Hall: And let's talk a little bit about the criteria for the companies that make it into your fund. I think from memory you look at about 330 companies and then you would look down to 30 to 50, is that right?
Lecourt: Yes, and that is the history of what is available to investors has changed a lot. So, two years ago, you had 30 stocks; today you have 230 or more and the size is around $1.5 trillion of investment potential. So, the rule of thumb is, every year you have 10 new companies coming into play, to pick in, so to choose within different geographies and different sub-segments. And when you look at these companies, we look at least 50% of the revenue of the value creation from the core thematic. And at a portfolio level, we have around 85% to 90% purity. And something very specific to this segment is that these companies are very local. You don't have a Google of water, you do not have Google of waste. They operate locally. So, the correlation between the company managing networks of water in the US and the waste to energy plant in China or a company doing irrigation equipment, which depends on price of corn, doesn't move the same way. So, you have a natural decorrelation in your portfolio, you will have the more defensiveness in absence of major shock ever since...

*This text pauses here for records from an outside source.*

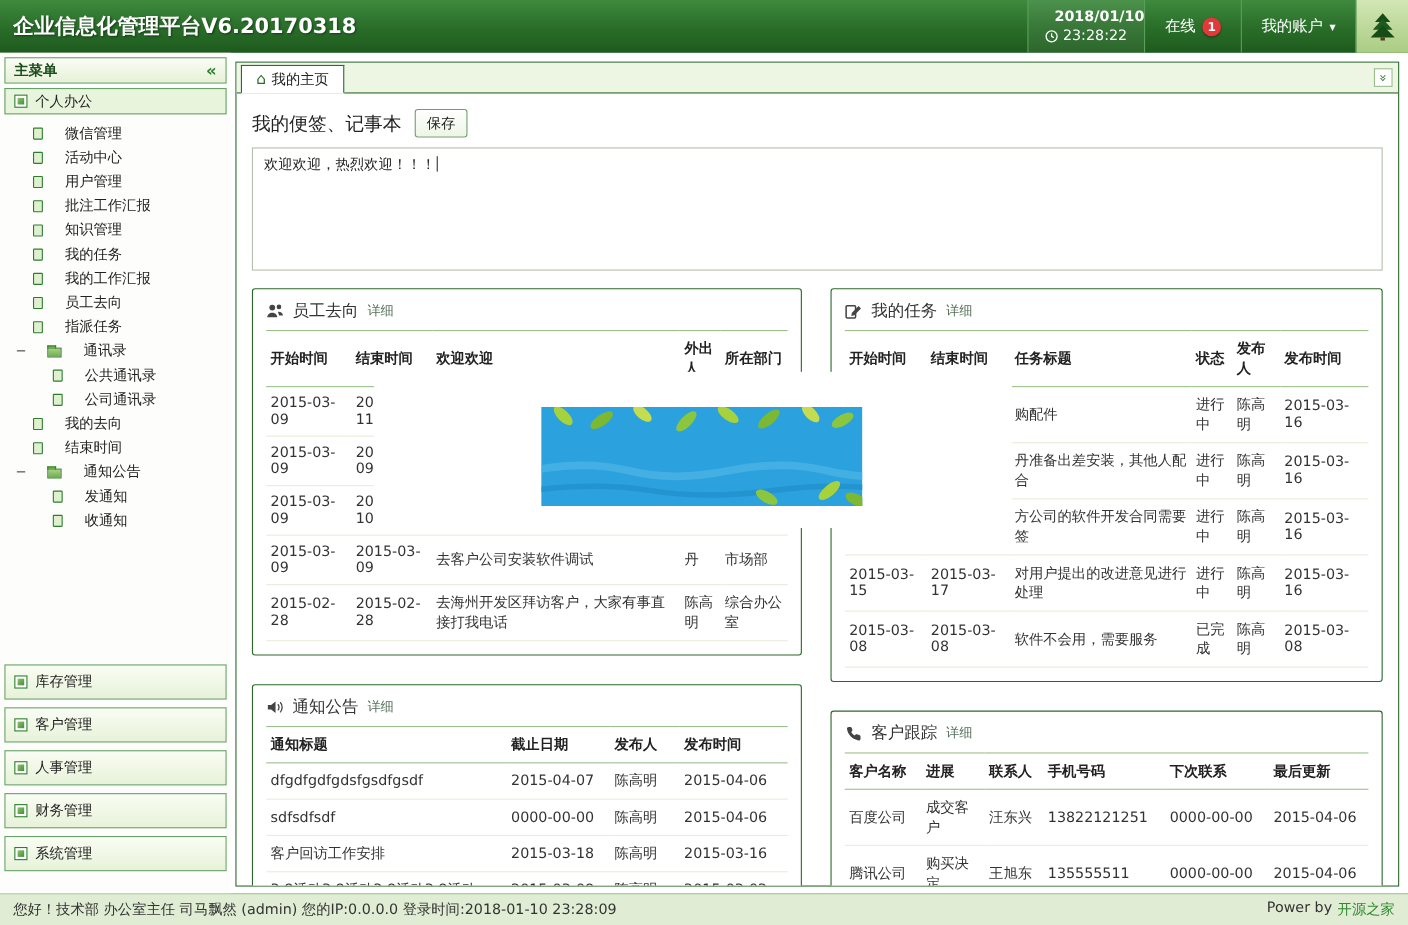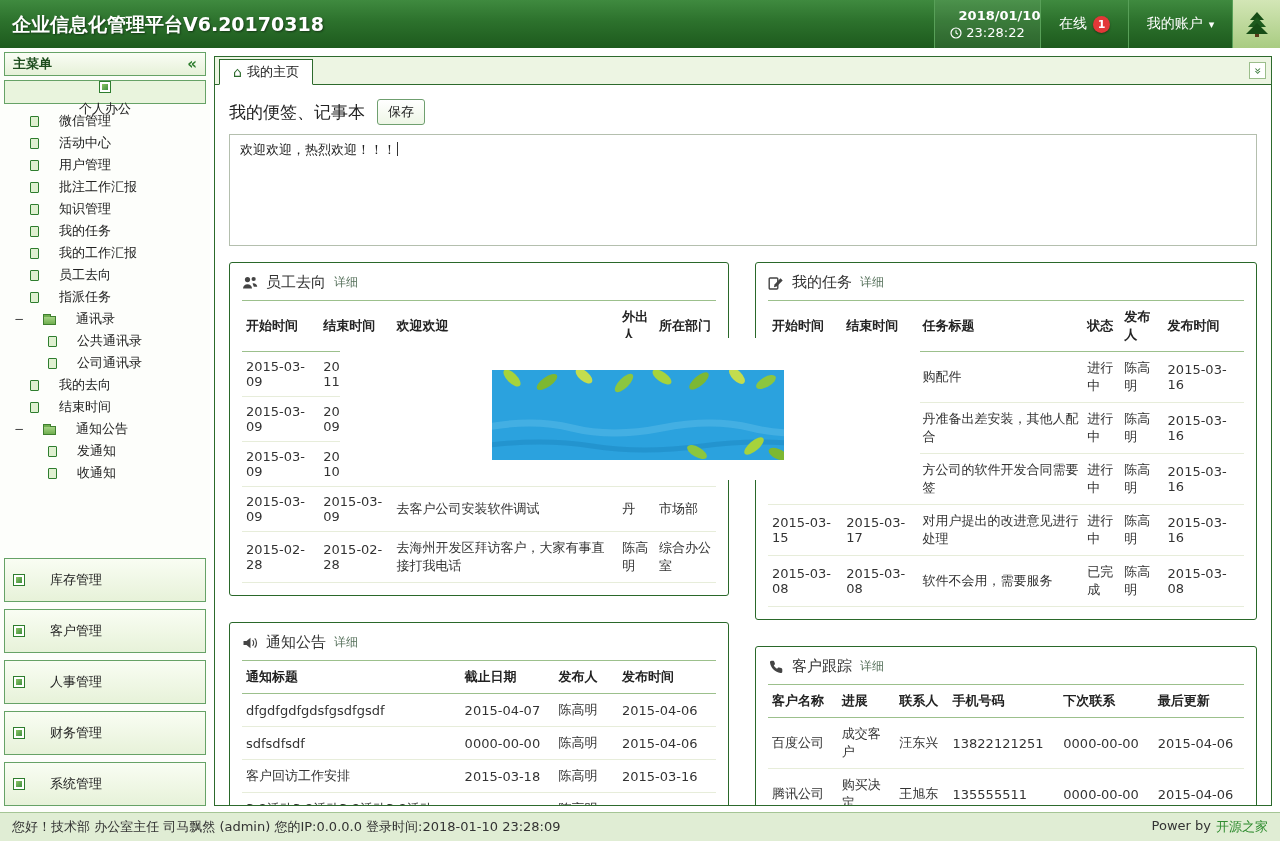"主菜单" .sidebar { padding: 4px 4px 6px 4px -> 4px 4px 20px 4px }
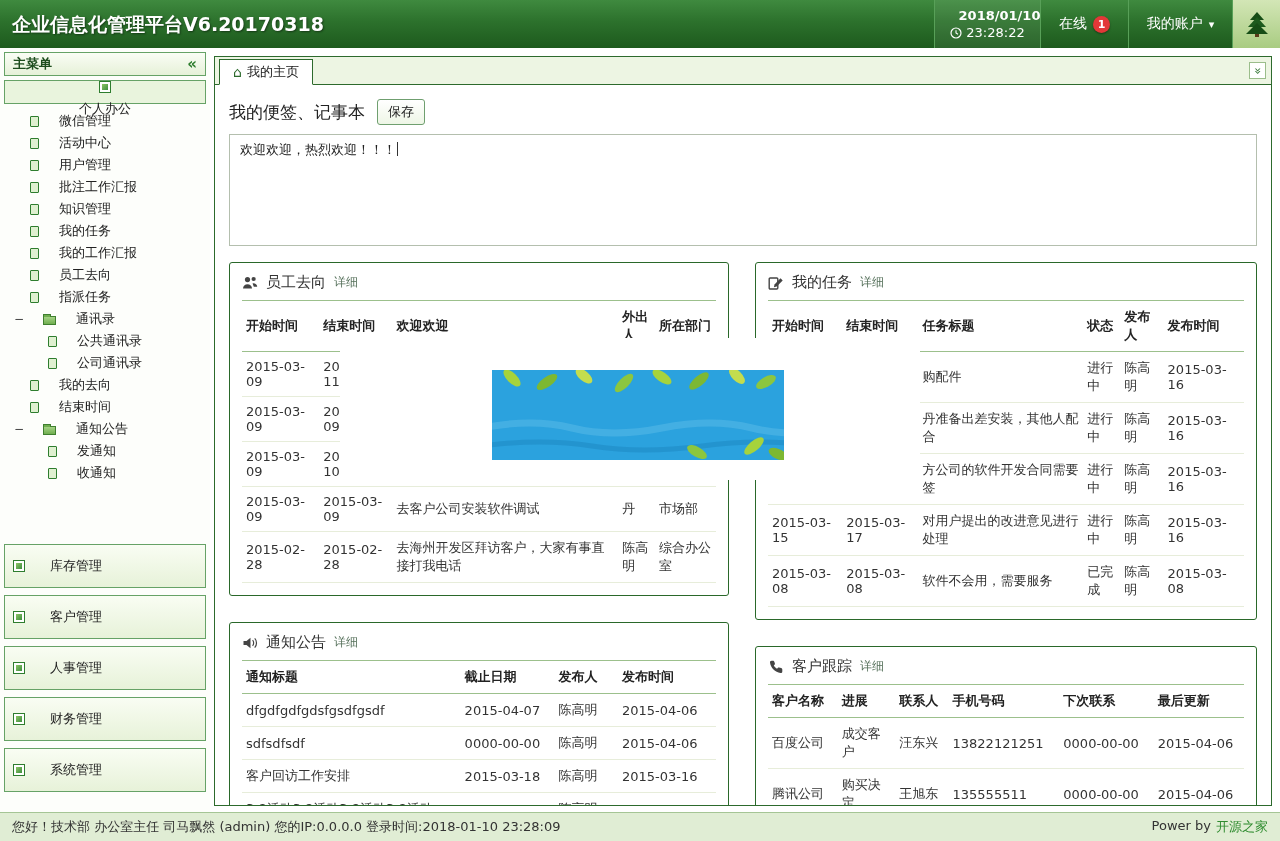"个人办公" .section-header { flex-direction: column -> none }
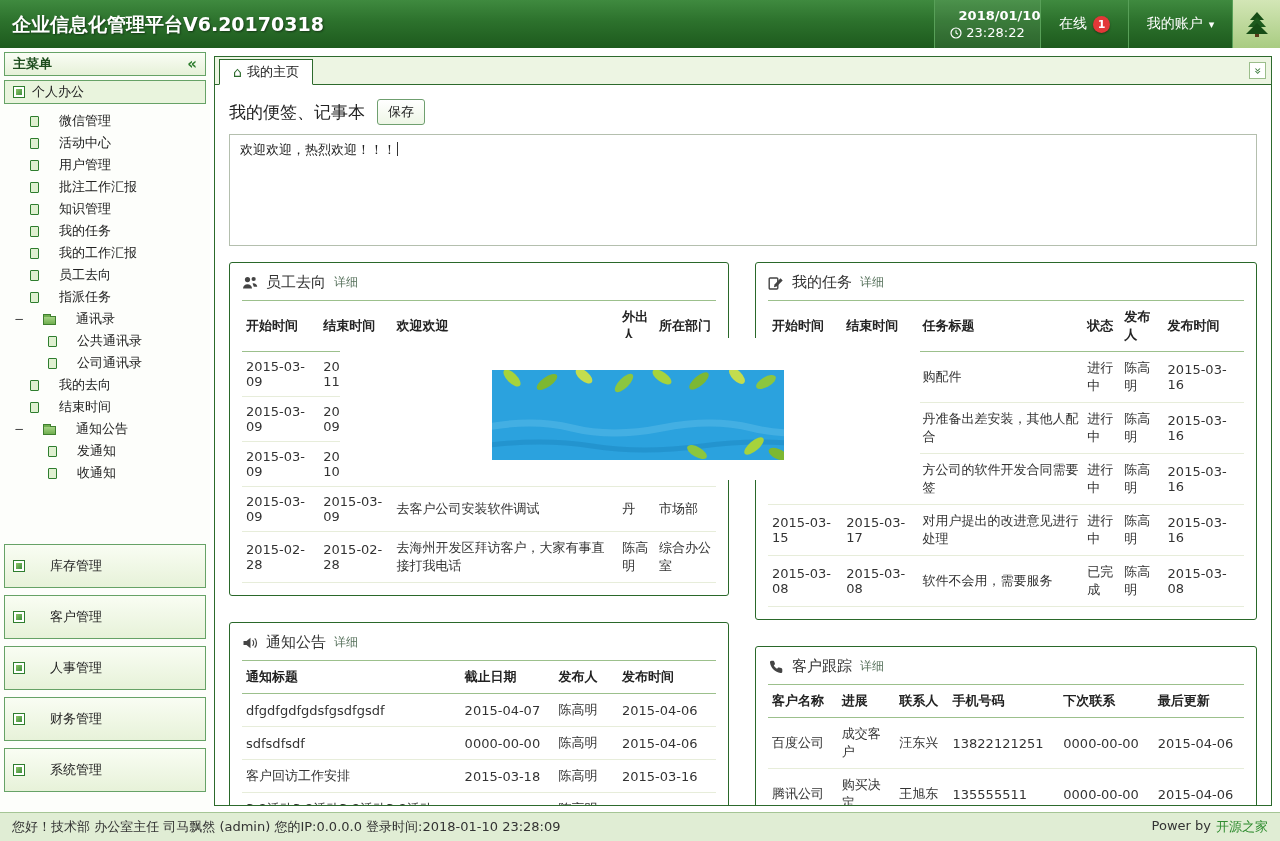"库存管理" .acc-item { gap: 25px -> 7px; height: 44px -> 32px }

Hall: So, you're getting a form of diversification even though it's predominantly a double twin-themed fund?
Lecourt: Yes, because today in the fund we have 60% water, 40% waste. But we can be 100% waste or 100% water. It's based on the fundamentals. But what we see is – again it's a very local story. It's a global behavior. We all use the same water. We all have same approach to waste. But these companies operate very locally. So, the impact of what is happening on one company on one side of the world would probably not impact what's happening here locally, which is not the case with internet. Something happens on tech companies then the entire tech world is changing. This is a bit different.
Hall: All right. Let's talk about performance. I think the benchmark is the MSCI?
Lecourt: Yes, we use MSCI World as a benchmark and there's no perfect benchmark for that that exists. But the spirit of it is most of the investors we talk to can invest in global equities. So, you have to have a global benchmark. And if you look at the story of the water and waste, it's a global with momentum and it grows naturally a bit faster than GDP, GDP plus 1, plus 2, plus 3. So, over 20 years you could expect some of the earnings over the last 20 years have gone 10%, 12%, 15% of dividend. So, 15% total return that is in multiples that always moved on, you could get. We said on average you could beat the MSCI World by 3% on a three- and five-year basis, that's what would happen, you can have shocks, it’s up to me to manage it. But over time we feel that it's going to grow a bit faster than the economy.
Hall: All right. Well, like I said, we're going to investigate a few drill-down into fund and investigate a few key names. So, look out for that video. But for the time being, Bertrand Lecourt, thank you very much for your insights today.
Lecourt: Thank you very much.
Hall: I'm Lex Hall for Morningstar. Thanks for watching.